Les Inrockuptibles

C’est qui cette fille ? de Nathan Silver

Avec Lindsay Burge, Damien Bonnard (Fr., E.-U., 2018, 1 h 23), en salle le 25 juillet

- Emily Barnett

Entre fantaisie et noirceur, un premier film atypique sur une héroïne érotomane.

Ça commence comme un roman-photo.

Gina (Lindsay Burge), hôtesse de l’air américaine en transit à Paris, fait la connaissan­ce de Simon (Damien Bonnard), un employé de bar fêtard.

Ils passent plusieurs nuits ensemble mais lui n’est pas du genre à s’attacher, surtout quand son ex-petite amie rapplique (Esther Garrel). Gina reste sur le carreau et bascule dans ce que certains appelleron­t une cristallis­ation amoureuse (Stendhal), et d’autres un pur cas de harcèlemen­t.

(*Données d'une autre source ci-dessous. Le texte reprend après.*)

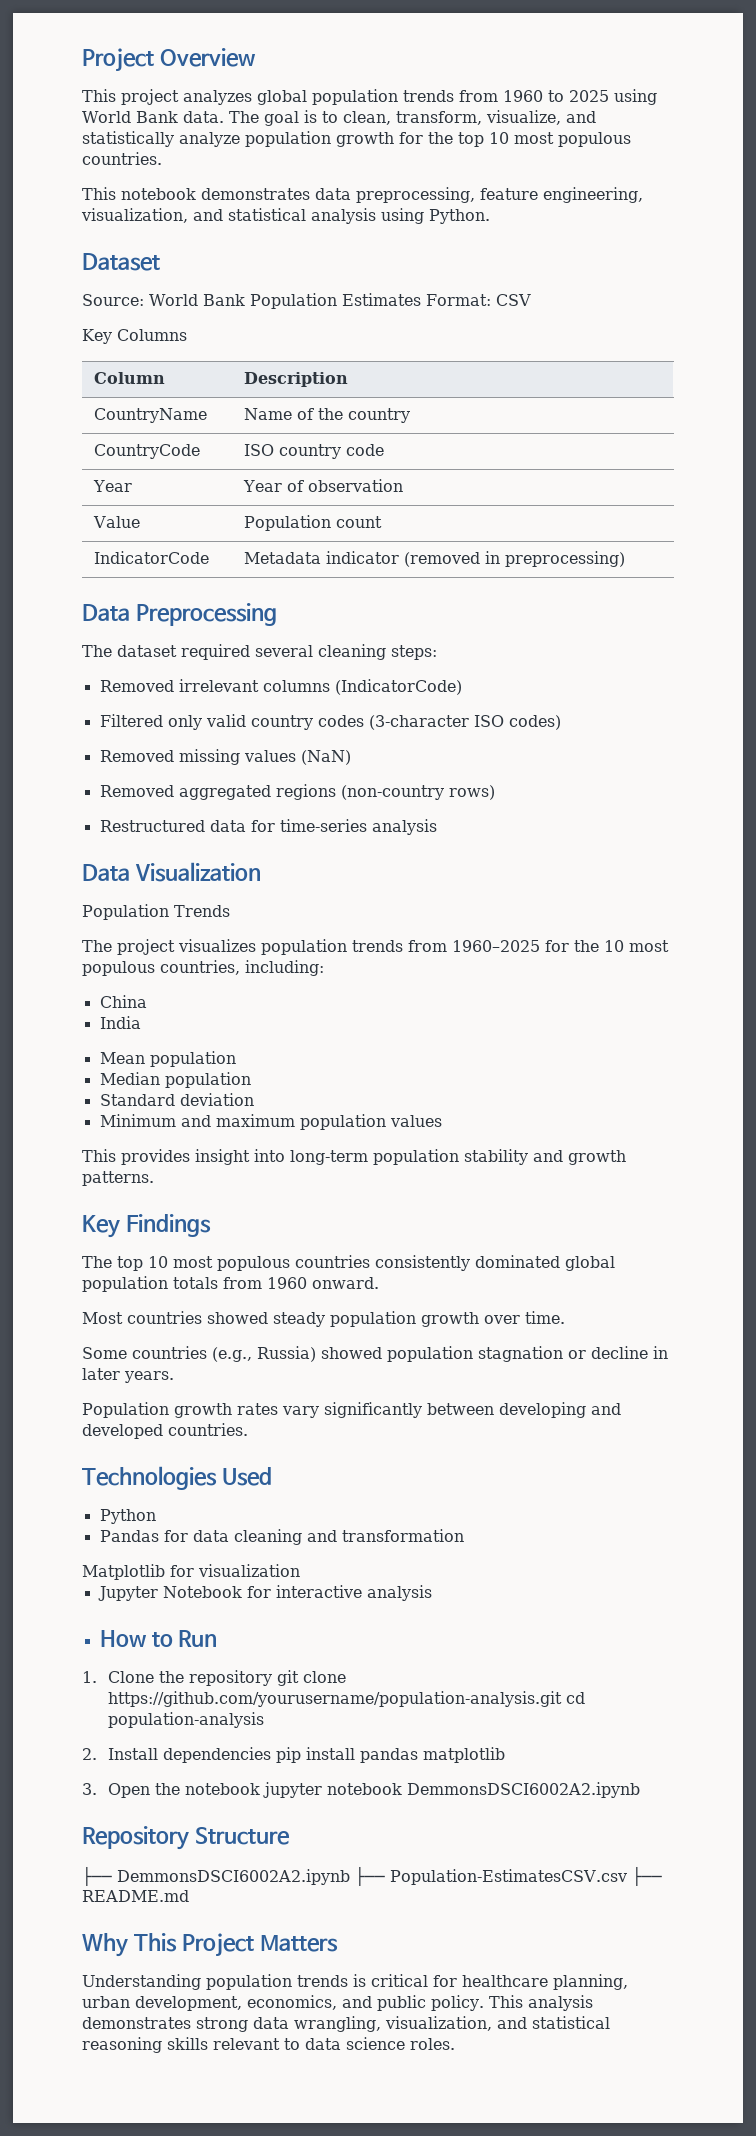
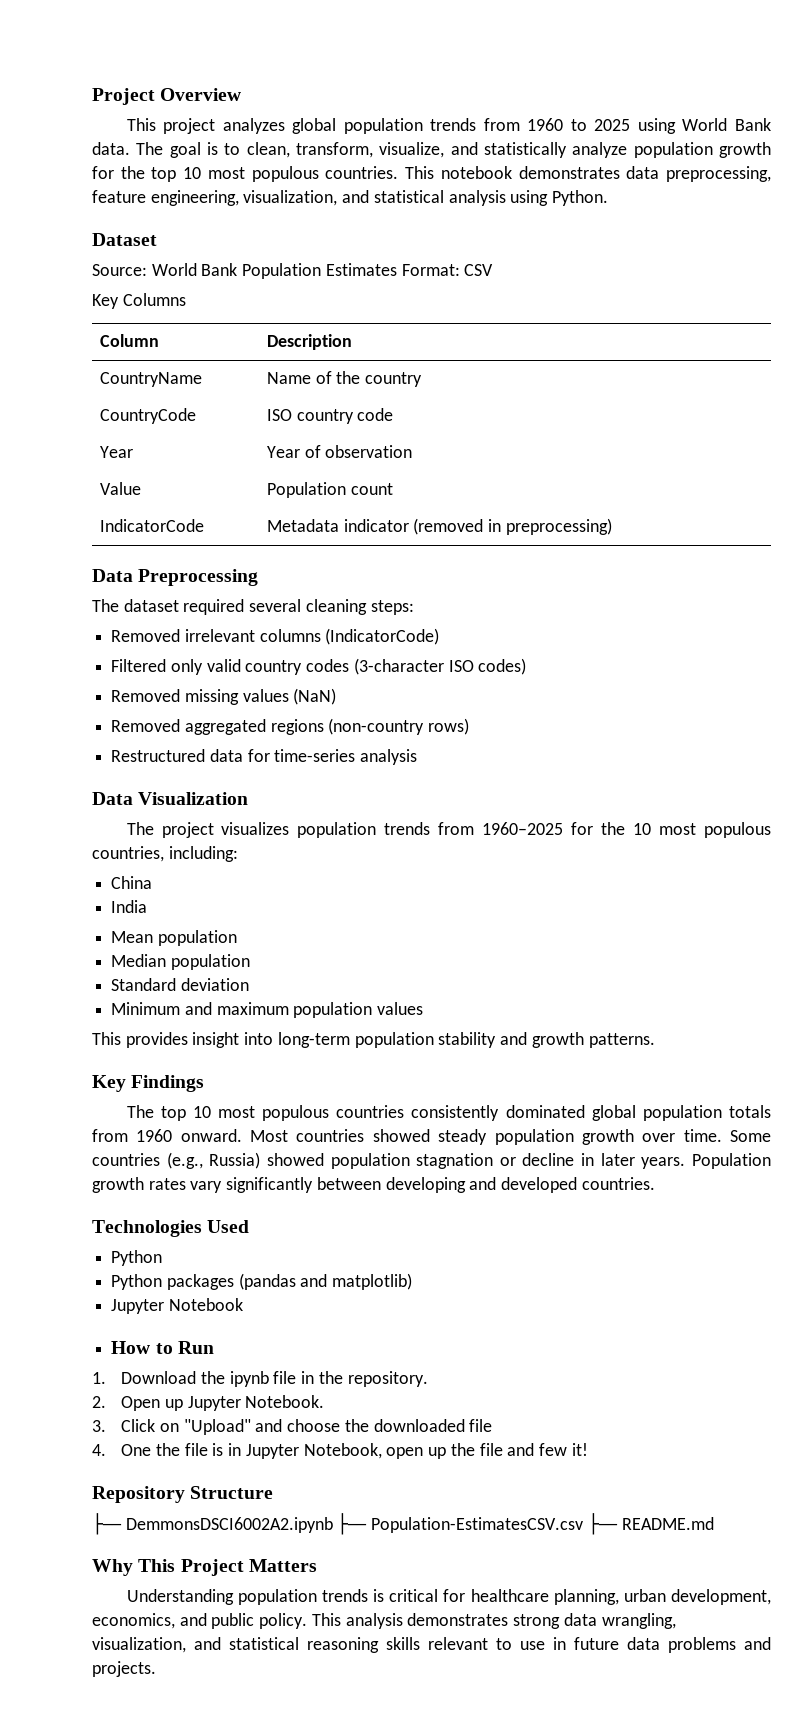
- The goal is to clean, transform, visualize, and statistically analyze population growth for the top 10 most populous countries.
- This notebook demonstrates data preprocessing, feature engineering, visualization, and statistical analysis using Python.
+ The goal is to clean, transform, visualize, and statistically analyze population growth for the top 10 most populous countries. This notebook demonstrates data preprocessing, feature engineering, visualization, and statistical analysis using Python.
- Population Trends
- The top 10 most populous countries consistently dominated global population totals from 1960 onward.
- Most countries showed steady population growth over time.
- Some countries (e.g., Russia) showed population stagnation or decline in later years.
- Population growth rates vary significantly between developing and developed countries.
+ The top 10 most populous countries consistently dominated global population totals from 1960 onward. Most countries showed steady population growth over time. Some countries (e.g., Russia) showed population stagnation or decline in later years. Population growth rates vary significantly between developing and developed countries.
- Pandas for data cleaning and transformation
- Matplotlib for visualization
+ Python packages (pandas and matplotlib)
- Jupyter Notebook for interactive analysis
+ Jupyter Notebook
- 1. Clone the repository git clone https://github.com/yourusername/population-analysis.git cd population-analysis
- 2. Install dependencies pip install pandas matplotlib
- 3. Open the notebook jupyter notebook DemmonsDSCI6002A2.ipynb
+ 1. Download the ipynb file in the repository.
+ 2. Open up Jupyter Notebook.
+ 3. Click on "Upload" and choose the downloaded file
+ 4. One the file is in Jupyter Notebook, open up the file and few it!
- This analysis demonstrates strong data wrangling, visualization, and statistical reasoning skills relevant to data science roles.
+ This analysis demonstrates strong data wrangling, visualization, and statistical reasoning skills relevant to use in future data problems and projects.

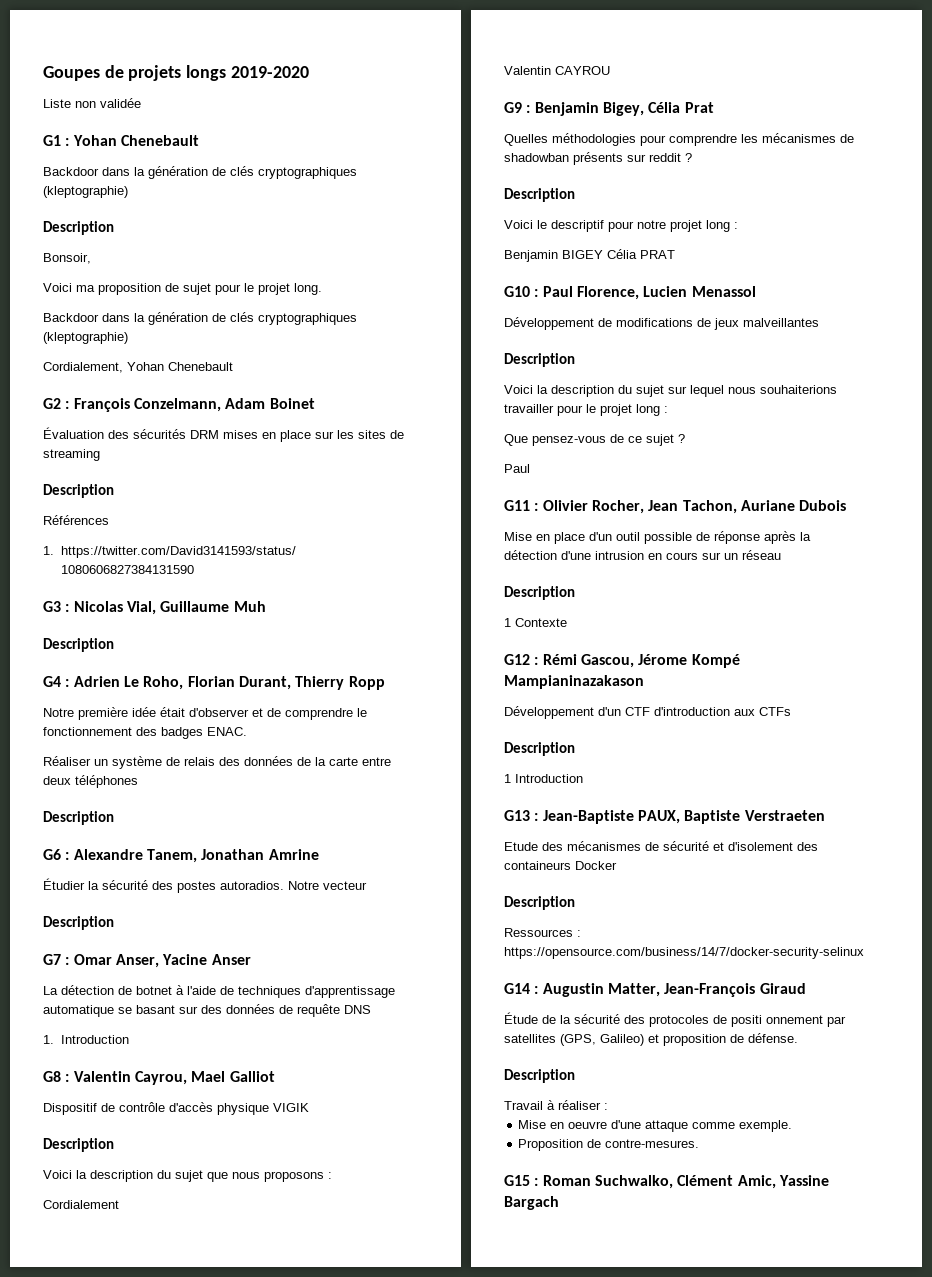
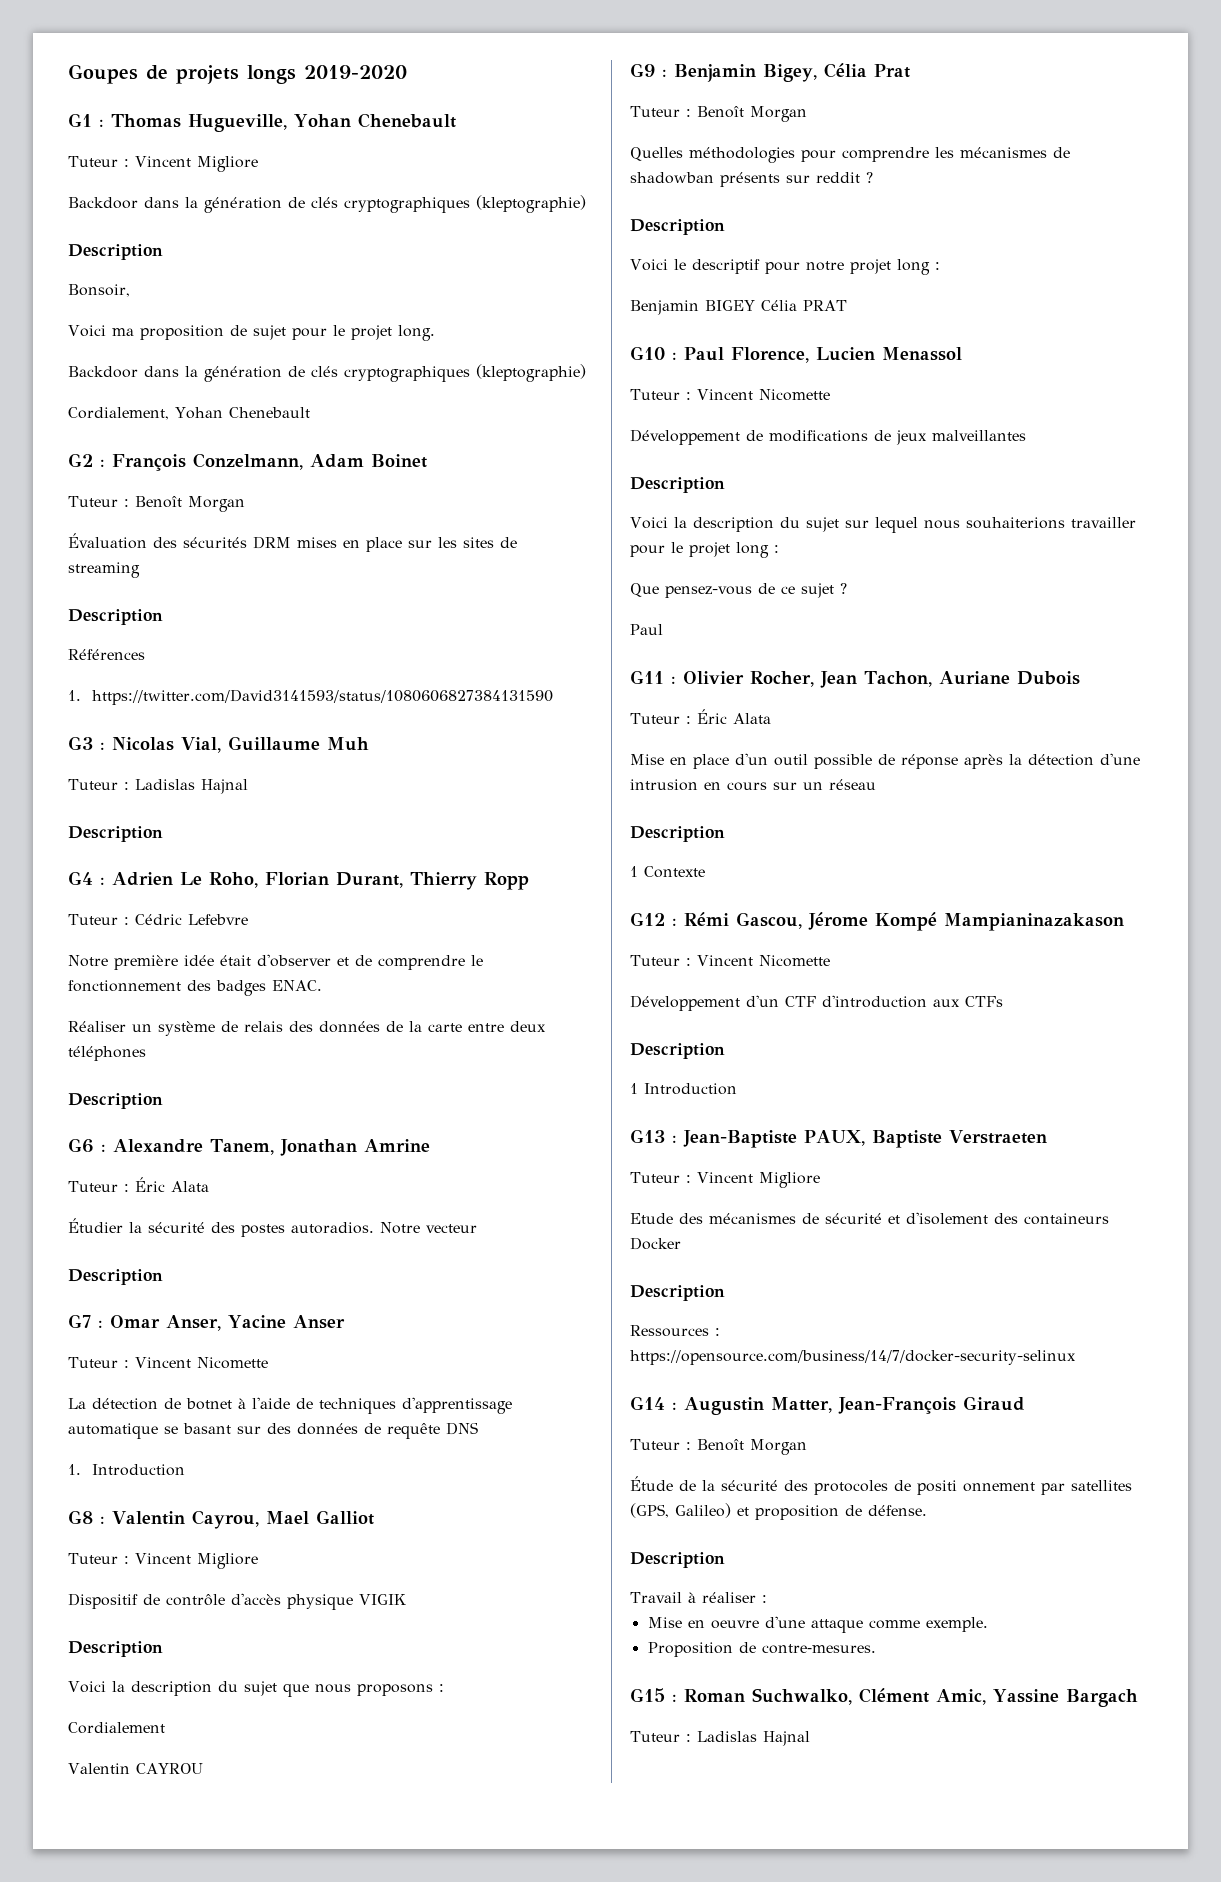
- Liste non validée
- G1 : Yohan Chenebault
+ G1 : Thomas Hugueville, Yohan Chenebault
+ Tuteur : Vincent Migliore
  G2 : François Conzelmann, Adam Boinet
+ Tuteur : Benoît Morgan
  G3 : Nicolas Vial, Guillaume Muh
+ Tuteur : Ladislas Hajnal
+ Tuteur : Cédric Lefebvre
  G6 : Alexandre Tanem, Jonathan Amrine
+ Tuteur : Éric Alata
  G7 : Omar Anser, Yacine Anser
+ Tuteur : Vincent Nicomette
  G8 : Valentin Cayrou, Mael Galliot
+ Tuteur : Vincent Migliore
  G9 : Benjamin Bigey, Célia Prat
+ Tuteur : Benoît Morgan
  G10 : Paul Florence, Lucien Menassol
+ Tuteur : Vincent Nicomette
  G11 : Olivier Rocher, Jean Tachon, Auriane Dubois
+ Tuteur : Éric Alata
  G12 : Rémi Gascou, Jérome Kompé Mampianinazakason
+ Tuteur : Vincent Nicomette
  G13 : Jean-Baptiste PAUX, Baptiste Verstraeten
+ Tuteur : Vincent Migliore
  G14 : Augustin Matter, Jean-François Giraud
+ Tuteur : Benoît Morgan
  G15 : Roman Suchwalko, Clément Amic, Yassine Bargach
+ Tuteur : Ladislas Hajnal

C’est qui cette fille ? joue sur deux tableaux : d’un côté, le faux conte de fées qui en a toutes les apparences (image ouatée, scènes de comédie musicale, utopie du prince charmant…) ; de l’autre, un scénario paranoïaqu­e digne de Polanski où l’héroïne s’enferme dans son obsession au point d’en devenir inquiétant­e – elle emménage en face de chez son amant, se fait embaucher dans son bar, le poursuit de ses assiduités, mue par une série d’élans aussi absurdes que sacrificie­ls.

On se demande qui est cette fille, en effet, à la fois érotomane, grande névrosée, dangereuse et désarmante de naïveté. L’Américaine Lindsay Burge semble très forte dans ce registre malaisant, transpiran­t la gêne. Il résulte de son interpréta­tion un film au ton indécidabl­e, qui s’achemine vers une fin proche du Misery de Stephen King ; mais surtout, un film modeste (émanant d’une coproducti­on franco-américaine), ce qui suffit, en un sens, à faire son intérêt, son esthétique de bric et de broc et sciemment artisanale étant à l’origine de son charme. Cabaret vintage, repaires de cartomanci­ennes, intérieurs bohèmes réaniment un Paris en voie de disparitio­n, un Paris qu’on aime à voir entre les mains de freaks en tous genres.